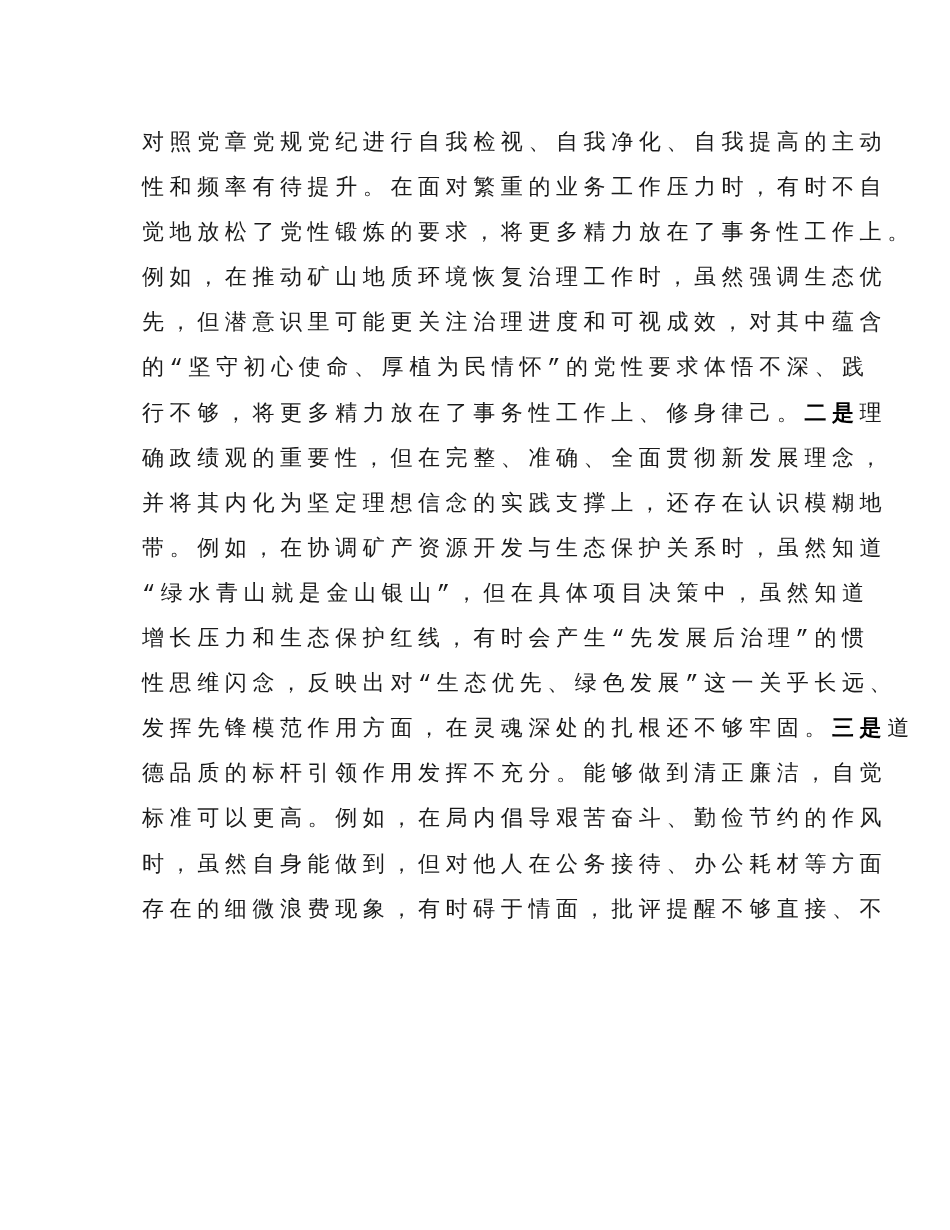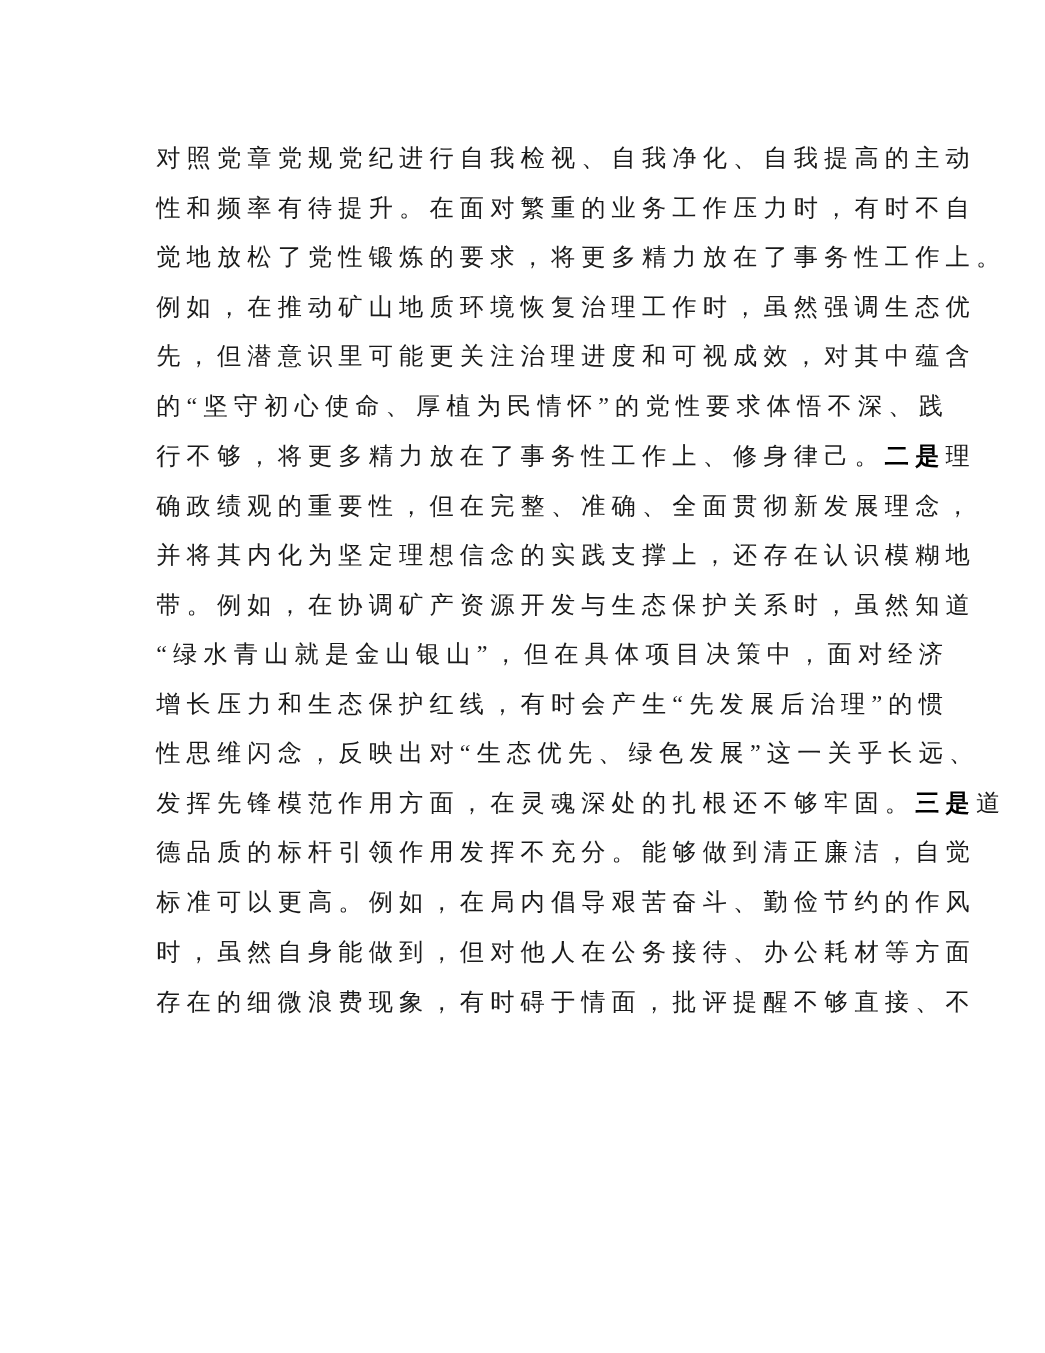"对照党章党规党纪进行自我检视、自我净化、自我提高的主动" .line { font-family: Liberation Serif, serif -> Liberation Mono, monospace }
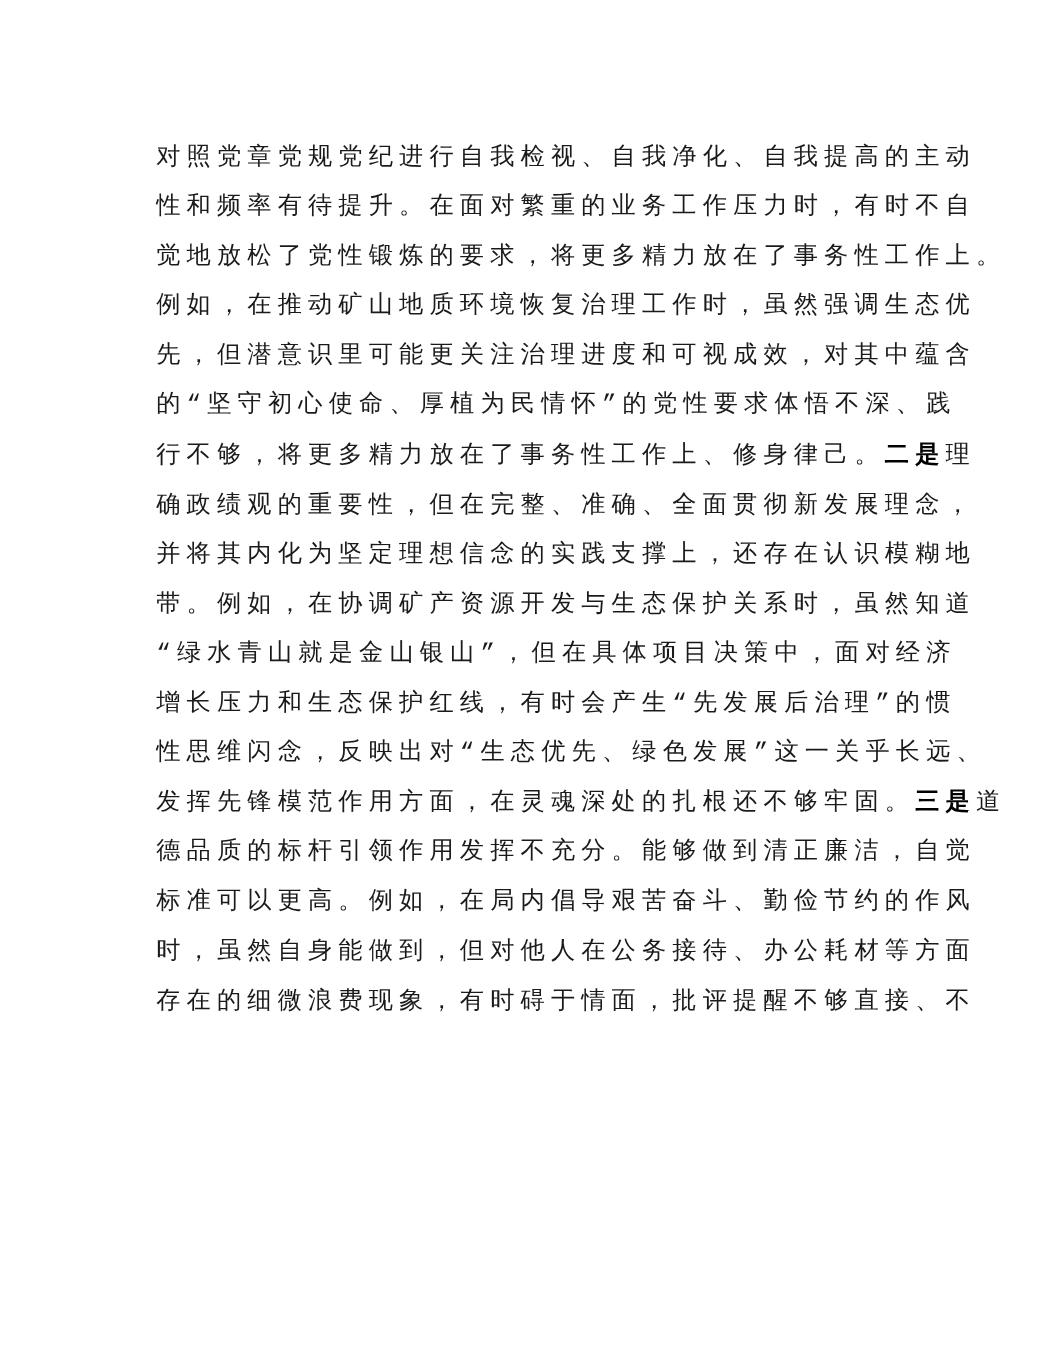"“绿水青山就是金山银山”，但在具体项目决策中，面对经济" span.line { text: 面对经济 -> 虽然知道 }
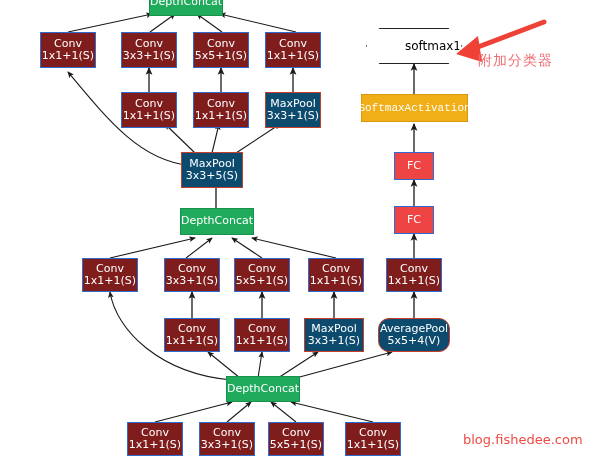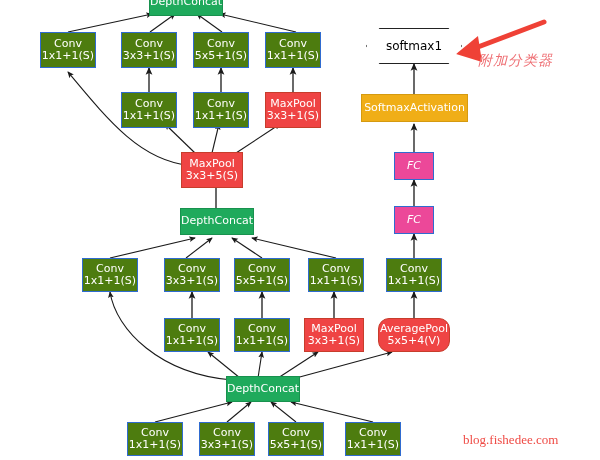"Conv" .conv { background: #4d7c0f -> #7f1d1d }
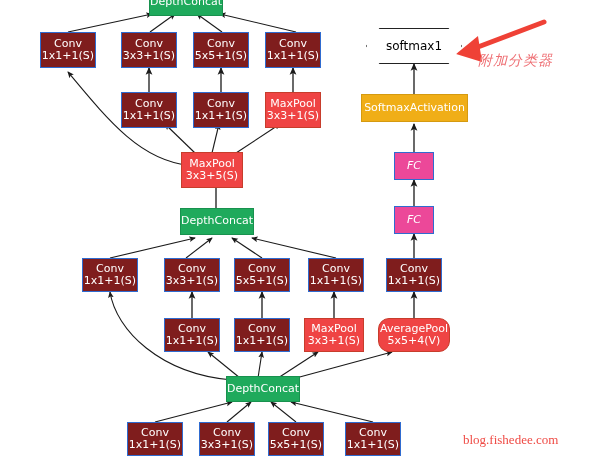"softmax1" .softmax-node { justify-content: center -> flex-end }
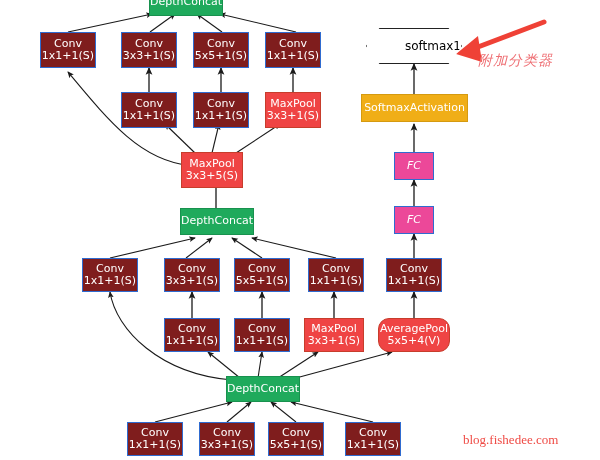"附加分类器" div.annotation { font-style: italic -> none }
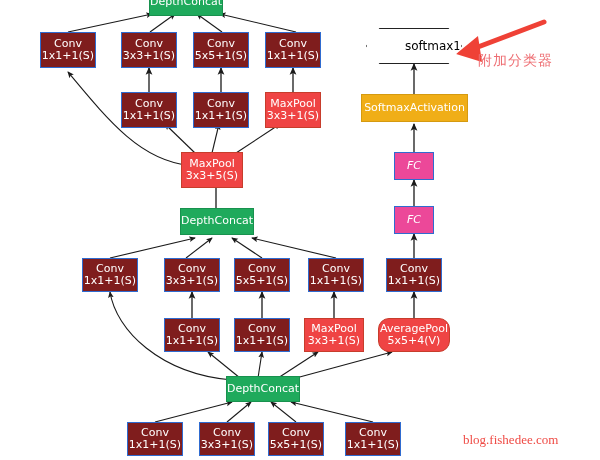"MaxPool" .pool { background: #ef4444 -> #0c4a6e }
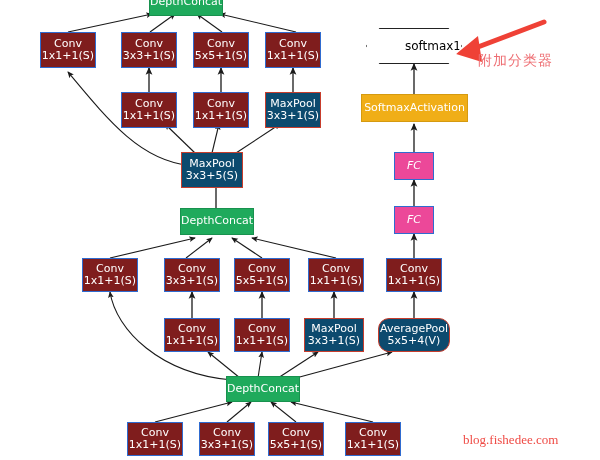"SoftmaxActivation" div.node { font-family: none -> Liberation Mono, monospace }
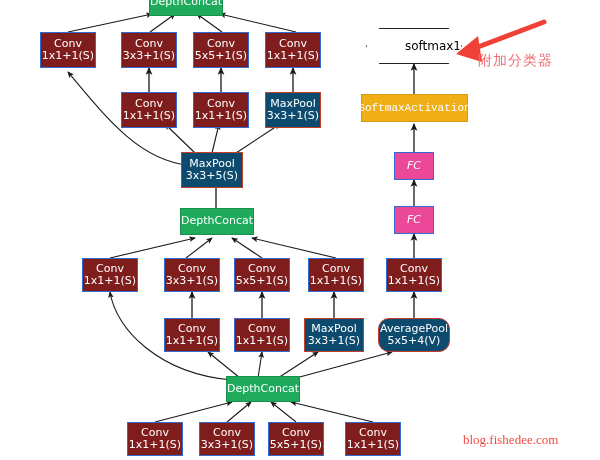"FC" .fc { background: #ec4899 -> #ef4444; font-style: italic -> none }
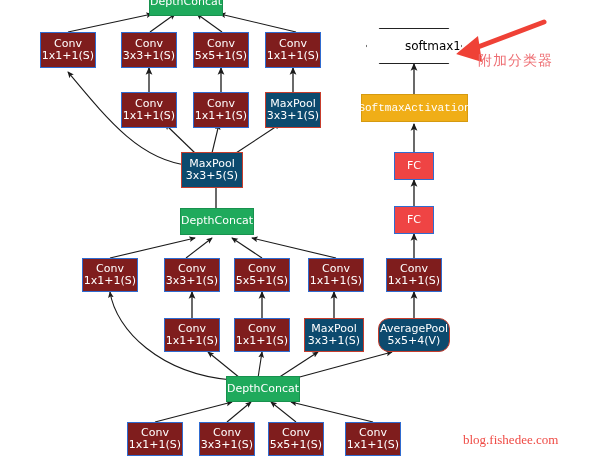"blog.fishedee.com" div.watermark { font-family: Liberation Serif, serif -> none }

+-------+

- _PROBLEM TO WORK ON_: Print all the records again exactly; do not include any picture.

- _ANSWER BELOW_:
"对照党章党规党纪进行自我检视、自我净化、自我提高的主动" .line { font-family: Liberation Serif, serif -> Liberation Mono, monospace }
"“绿水青山就是金山银山”，但在具体项目决策中，面对经济" span.line { text: 面对经济 -> 虽然知道 }
"Conv" .conv { background: #4d7c0f -> #7f1d1d }
"softmax1" .softmax-node { justify-content: center -> flex-end }
"附加分类器" div.annotation { font-style: italic -> none }
"MaxPool" .pool { background: #ef4444 -> #0c4a6e }
"SoftmaxActivation" div.node { font-family: none -> Liberation Mono, monospace }
"FC" .fc { background: #ec4899 -> #ef4444; font-style: italic -> none }
"blog.fishedee.com" div.watermark { font-family: Liberation Serif, serif -> none }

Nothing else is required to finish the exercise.